UNIQUE DISTRIBUTION CONSIDERATIONS FOR HIV
For patients with HIV, economic, logistical, and social factors can affect access and adherence to specialty therapies. For example, social stigma surrounding HIV can negatively influence infected patients’ career trajectories and employment opportunities.16
As a result, maintaining anonymity is a primary concern for many patients with HIV. In fact, privacy concerns have been a central issue, among several others, in past litigation involving mandatory mail delivery of ARTs to patients with HIV.17,18 These patients may also prefer to pick up their specialty medications during off-peak pharmacy hours to protect their privacy, which may be better enabled through the retail pharmacy setting.
Beyond such concerns for patients with HIV, the US Department of Health and Human Services reports that only a fraction of the at-risk population is benefiting from PrEP, leaving those most at risk for HIV infection without proper protection.19
For these reasons, it is important that patients with HIV and those at risk for infection are able to receive their ARTs or PrEP in a way that makes them feel comfortable. As nearly all ARTs and PrEP are orally administered in capsule or tablet form, with just 1 administered by injection,20 complicated cold-chain distribution and unique administration methods (eg, infusion and nebulization) should not be a limitation for approving patients’ preferred dispensing method.

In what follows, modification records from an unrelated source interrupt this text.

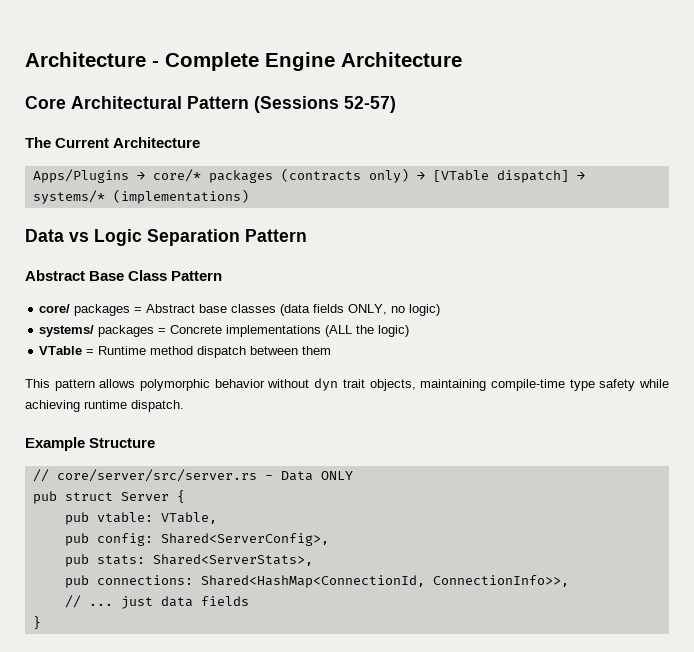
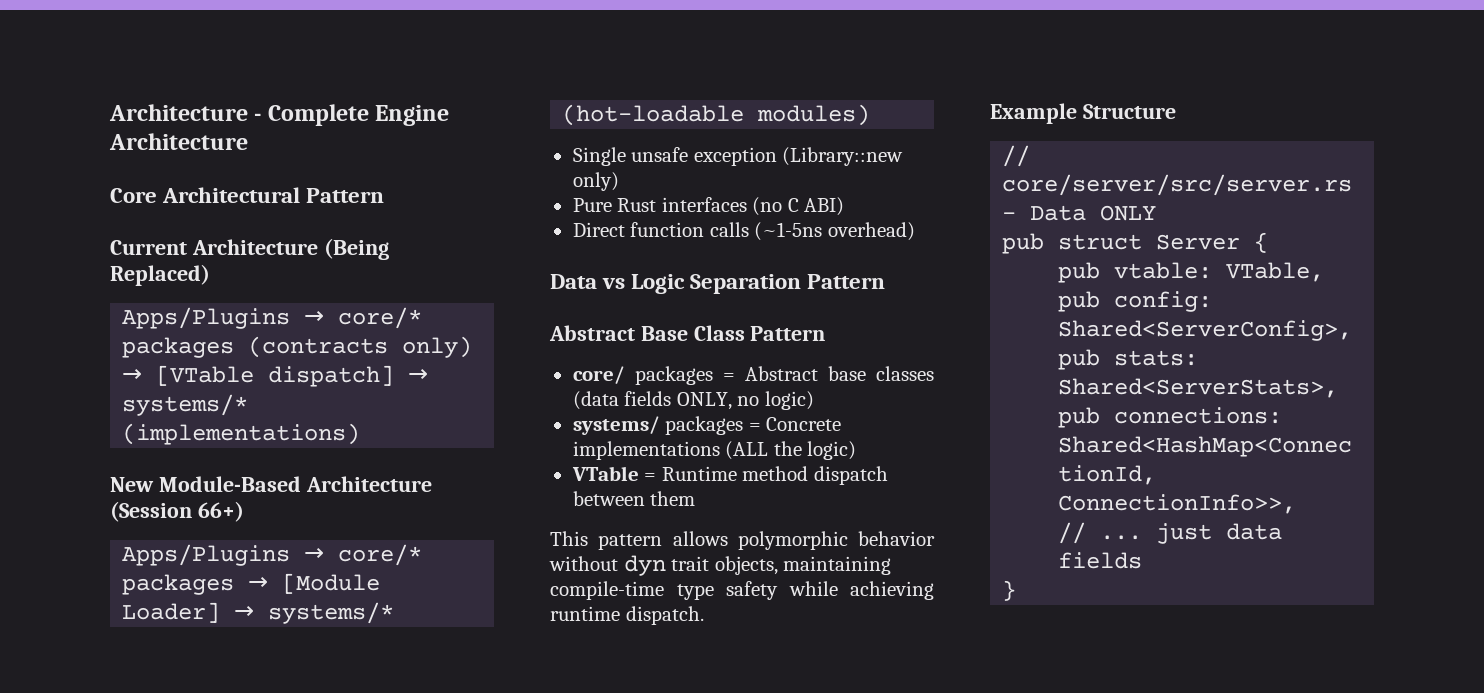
- Core Architectural Pattern (Sessions 52-57)
- The Current Architecture
+ Core Architectural Pattern
+ Current Architecture (Being Replaced)
+ New Module-Based Architecture (Session 66+)
+ Apps/Plugins → core/* packages → [Module Loader] → systems/* (hot-loadable modules)
+ Single unsafe exception (Library::new only)
+ Pure Rust interfaces (no C ABI)
+ Direct function calls (~1-5ns overhead)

Progress in widespread distribution of PrEP was made last year when large chain retail pharmacies began making the medication freely available to at-risk people through the government-funded “Ready, Set, PrEP” program.21
With monthly costs of about $300 to $4100 per patient or $3600 to $49,200 per year, ARTs can be difficult to afford for most patients with HIV.22 Ensuring that these patients are connected with financial resources must be a primary concern for distributing pharmacies, whether retail or specialty.
As patients with HIV can take multiple medications each day to control the disease, adherence can be challenging.23,24 Reducing barriers to medication access and understanding why patients struggle to take their medications can have a positive effect on their adherence. Although it has been reported that support through specialty pharmacies can improve adherence metrics for patients with HIV,25 others suggest that retail pharmacies can increase patient adherence, as well.13 It is likely that adherence as a function of the retail or specialty pharmacy setting varies on a per-patient basis.
To ensure efficient and quick access to ARTs, drug distribution channels must help patients overcome as many HIV-specific challenges as possible. As these often vary on an individual basis, maintaining distribution through both retail and specialty pharmacies can help reach the most patients with HIV, while also providing an appropriate level of support based on personal circumstances.
Erica Conroy, PhD, is vice president of specialty, and Kyle Grimslid, PharmD, RPh, is market development director, both at CoverMyMeds in Columbus, Ohio.